# Information provided
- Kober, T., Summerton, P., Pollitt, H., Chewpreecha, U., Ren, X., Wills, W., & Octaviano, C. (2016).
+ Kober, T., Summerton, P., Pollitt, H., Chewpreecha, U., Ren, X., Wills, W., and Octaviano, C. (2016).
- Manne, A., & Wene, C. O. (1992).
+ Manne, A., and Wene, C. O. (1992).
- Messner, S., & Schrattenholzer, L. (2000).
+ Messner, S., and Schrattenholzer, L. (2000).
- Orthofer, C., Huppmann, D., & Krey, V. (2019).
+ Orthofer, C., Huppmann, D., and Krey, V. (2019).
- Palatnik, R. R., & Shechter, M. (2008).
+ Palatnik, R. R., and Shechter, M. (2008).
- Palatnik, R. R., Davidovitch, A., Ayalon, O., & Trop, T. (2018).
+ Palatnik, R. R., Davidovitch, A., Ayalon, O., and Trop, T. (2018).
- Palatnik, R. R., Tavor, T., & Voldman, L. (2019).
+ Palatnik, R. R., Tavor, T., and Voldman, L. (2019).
--
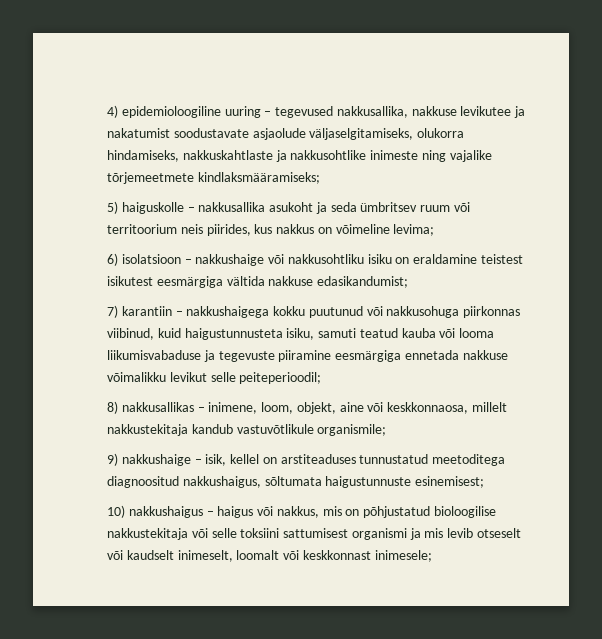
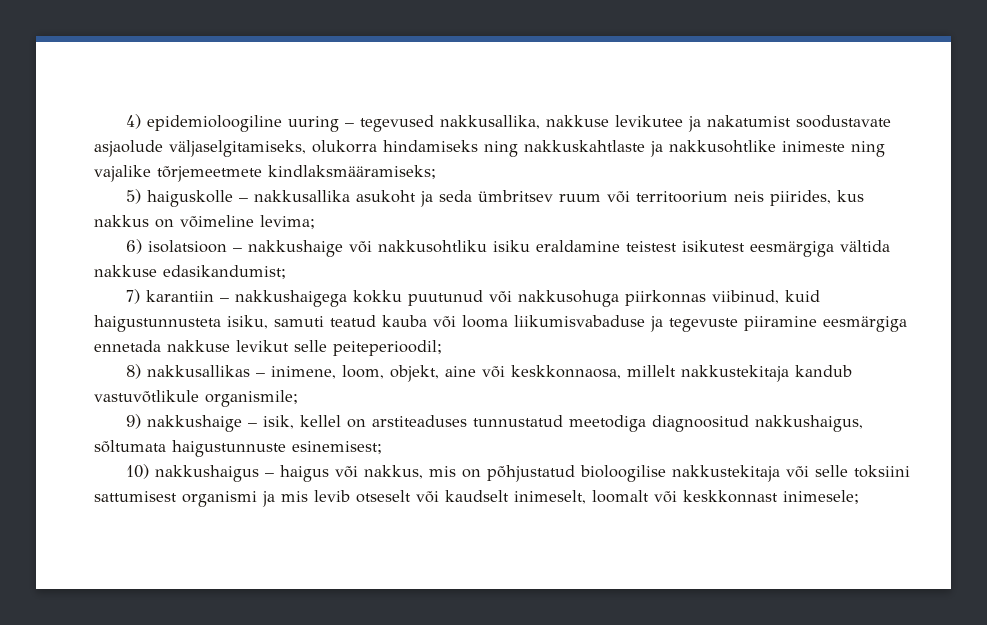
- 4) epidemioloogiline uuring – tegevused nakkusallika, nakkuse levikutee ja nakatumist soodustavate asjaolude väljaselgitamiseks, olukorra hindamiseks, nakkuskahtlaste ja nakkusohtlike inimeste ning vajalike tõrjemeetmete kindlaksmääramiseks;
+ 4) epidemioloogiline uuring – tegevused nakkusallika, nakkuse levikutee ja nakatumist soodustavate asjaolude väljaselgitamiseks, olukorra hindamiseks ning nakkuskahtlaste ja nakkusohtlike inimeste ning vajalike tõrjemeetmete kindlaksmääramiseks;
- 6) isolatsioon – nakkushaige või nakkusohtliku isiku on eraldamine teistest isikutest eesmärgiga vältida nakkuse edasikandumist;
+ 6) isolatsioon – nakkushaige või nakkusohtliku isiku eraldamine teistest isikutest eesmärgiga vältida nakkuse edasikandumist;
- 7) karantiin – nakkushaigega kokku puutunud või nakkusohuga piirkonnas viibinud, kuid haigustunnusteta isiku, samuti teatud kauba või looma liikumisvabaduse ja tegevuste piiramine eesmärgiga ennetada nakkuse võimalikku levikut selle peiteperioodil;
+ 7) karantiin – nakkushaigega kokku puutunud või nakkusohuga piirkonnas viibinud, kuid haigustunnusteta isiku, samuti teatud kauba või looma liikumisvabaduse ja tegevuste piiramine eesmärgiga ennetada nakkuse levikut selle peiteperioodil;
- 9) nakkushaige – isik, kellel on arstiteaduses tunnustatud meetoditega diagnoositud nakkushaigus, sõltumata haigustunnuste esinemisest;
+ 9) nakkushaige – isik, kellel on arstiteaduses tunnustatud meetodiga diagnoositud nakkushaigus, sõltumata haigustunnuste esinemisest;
* * *
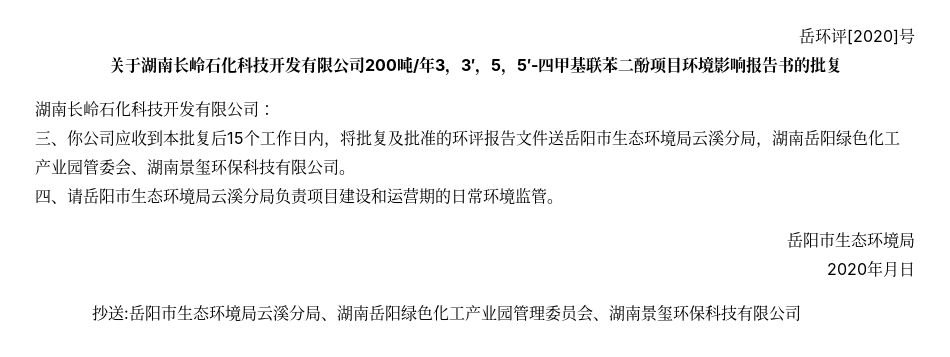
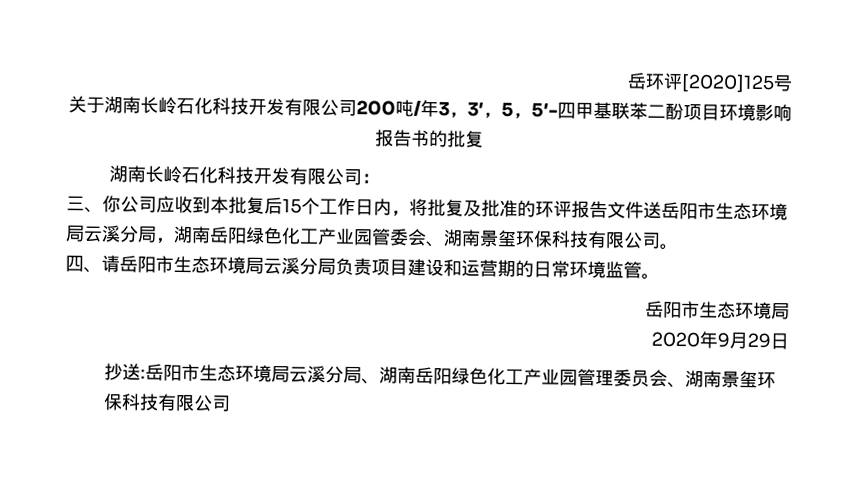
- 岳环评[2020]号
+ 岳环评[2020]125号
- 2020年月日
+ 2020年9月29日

# Exercise objective
When a line among the entries contains "nakkusohtliku", pull that line out.

# Your solution
- 6) isolatsioon – nakkushaige või nakkusohtliku isiku on eraldamine teistest isikutest eesmärgiga vältida nakkuse edasikandumist;
+ 6) isolatsioon – nakkushaige või nakkusohtliku isiku eraldamine teistest isikutest eesmärgiga vältida nakkuse edasikandumist;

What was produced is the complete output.